Skip the pictures. Transcribe the rest of the data below without changing a word.

Start of Data for this exercise

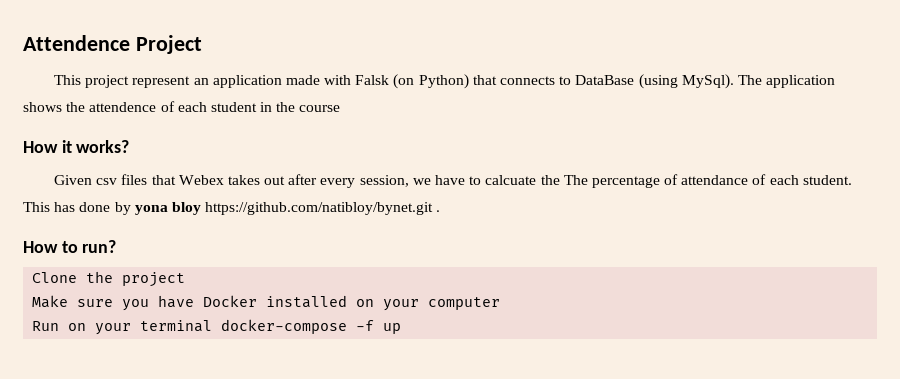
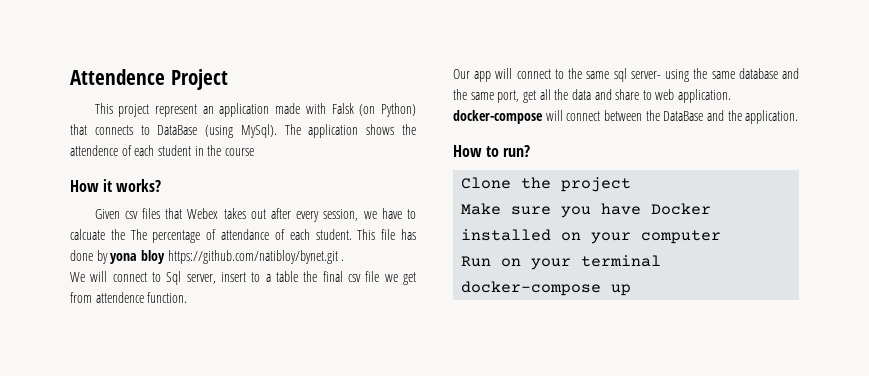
- This has done by yona bloy https://github.com/natibloy/bynet.git .
+ This file has done by yona bloy https://github.com/natibloy/bynet.git .
+ We will connect to Sql server, insert to a table the final csv file we get from attendence function.
+ Our app will connect to the same sql server- using the same database and the same port, get all the data and share to web application. docker-compose will connect between the DataBase and the application.
- Run on your terminal docker-compose -f up
+ Run on your terminal docker-compose up

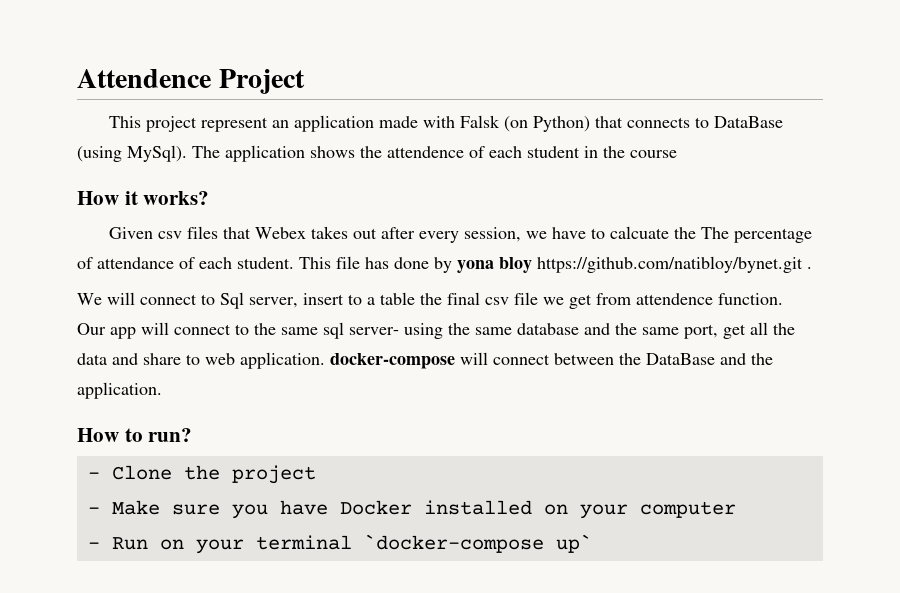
- Clone the project
+ - Clone the project
- Make sure you have Docker installed on your computer
+ - Make sure you have Docker installed on your computer
- Run on your terminal docker-compose up
+ - Run on your terminal `docker-compose up`

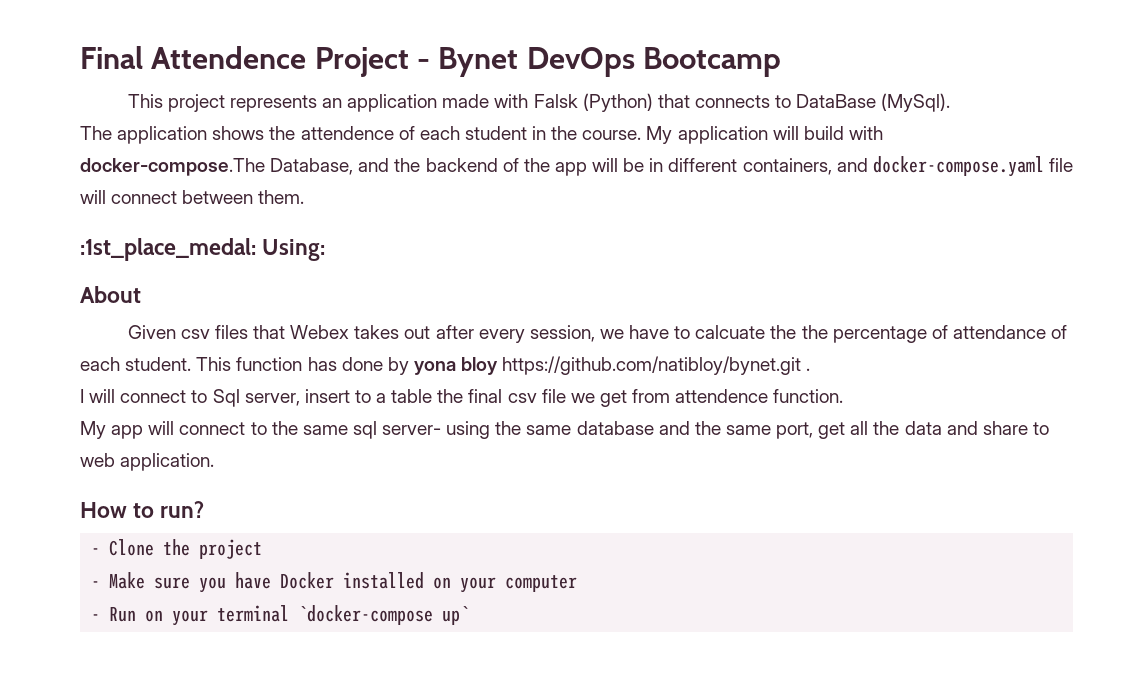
- Attendence Project
+ Final Attendence Project - Bynet DevOps Bootcamp
- This project represent an application made with Falsk (on Python) that connects to DataBase (using MySql). The application shows the attendence of each student in the course
- How it works?
+ This project represents an application made with Falsk (Python) that connects to DataBase (MySql).
+ The application shows the attendence of each student in the course. My application will build with docker-compose.The Database, and the backend of the app will be in different containers, and docker-compose.yaml file will connect between them.
+ :1st_place_medal: Using:
+ About
- Given csv files that Webex takes out after every session, we have to calcuate the The percentage of attendance of each student.
+ Given csv files that Webex takes out after every session, we have to calcuate the the percentage of attendance of each student.
- This file has done by yona bloy https://github.com/natibloy/bynet.git .
+ This function has done by yona bloy https://github.com/natibloy/bynet.git .
- We will connect to Sql server, insert to a table the final csv file we get from attendence function.
+ I will connect to Sql server, insert to a table the final csv file we get from attendence function.
- Our app will connect to the same sql server- using the same database and the same port, get all the data and share to web application. docker-compose will connect between the DataBase and the application.
+ My app will connect to the same sql server- using the same database and the same port, get all the data and share to web application.

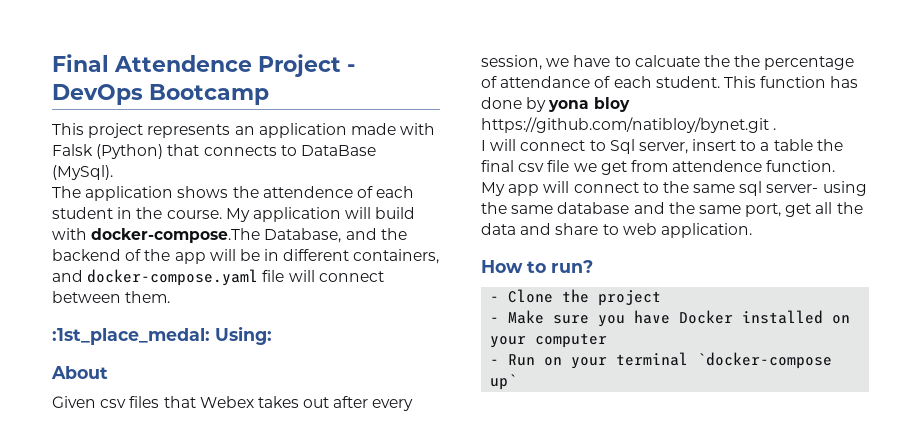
- Final Attendence Project - Bynet DevOps Bootcamp
+ Final Attendence Project - DevOps Bootcamp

End of Data for this exercise

▶ [Task output]:
- This has done by yona bloy https://github.com/natibloy/bynet.git .
+ This file has done by yona bloy https://github.com/natibloy/bynet.git .
+ We will connect to Sql server, insert to a table the final csv file we get from attendence function.
+ Our app will connect to the same sql server- using the same database and the same port, get all the data and share to web application. docker-compose will connect between the DataBase and the application.
- Run on your terminal docker-compose -f up
+ Run on your terminal docker-compose up

- Clone the project
+ - Clone the project
- Make sure you have Docker installed on your computer
+ - Make sure you have Docker installed on your computer
- Run on your terminal docker-compose up
+ - Run on your terminal `docker-compose up`

- Attendence Project
+ Final Attendence Project - Bynet DevOps Bootcamp
- This project represent an application made with Falsk (on Python) that connects to DataBase (using MySql). The application shows the attendence of each student in the course
- How it works?
+ This project represents an application made with Falsk (Python) that connects to DataBase (MySql).
+ The application shows the attendence of each student in the course. My application will build with docker-compose.The Database, and the backend of the app will be in different containers, and docker-compose.yaml file will connect between them.
+ :1st_place_medal: Using:
+ About
- Given csv files that Webex takes out after every session, we have to calcuate the The percentage of attendance of each student.
+ Given csv files that Webex takes out after every session, we have to calcuate the the percentage of attendance of each student.
- This file has done by yona bloy https://github.com/natibloy/bynet.git .
+ This function has done by yona bloy https://github.com/natibloy/bynet.git .
- We will connect to Sql server, insert to a table the final csv file we get from attendence function.
+ I will connect to Sql server, insert to a table the final csv file we get from attendence function.
- Our app will connect to the same sql server- using the same database and the same port, get all the data and share to web application. docker-compose will connect between the DataBase and the application.
+ My app will connect to the same sql server- using the same database and the same port, get all the data and share to web application.

- Final Attendence Project - Bynet DevOps Bootcamp
+ Final Attendence Project - DevOps Bootcamp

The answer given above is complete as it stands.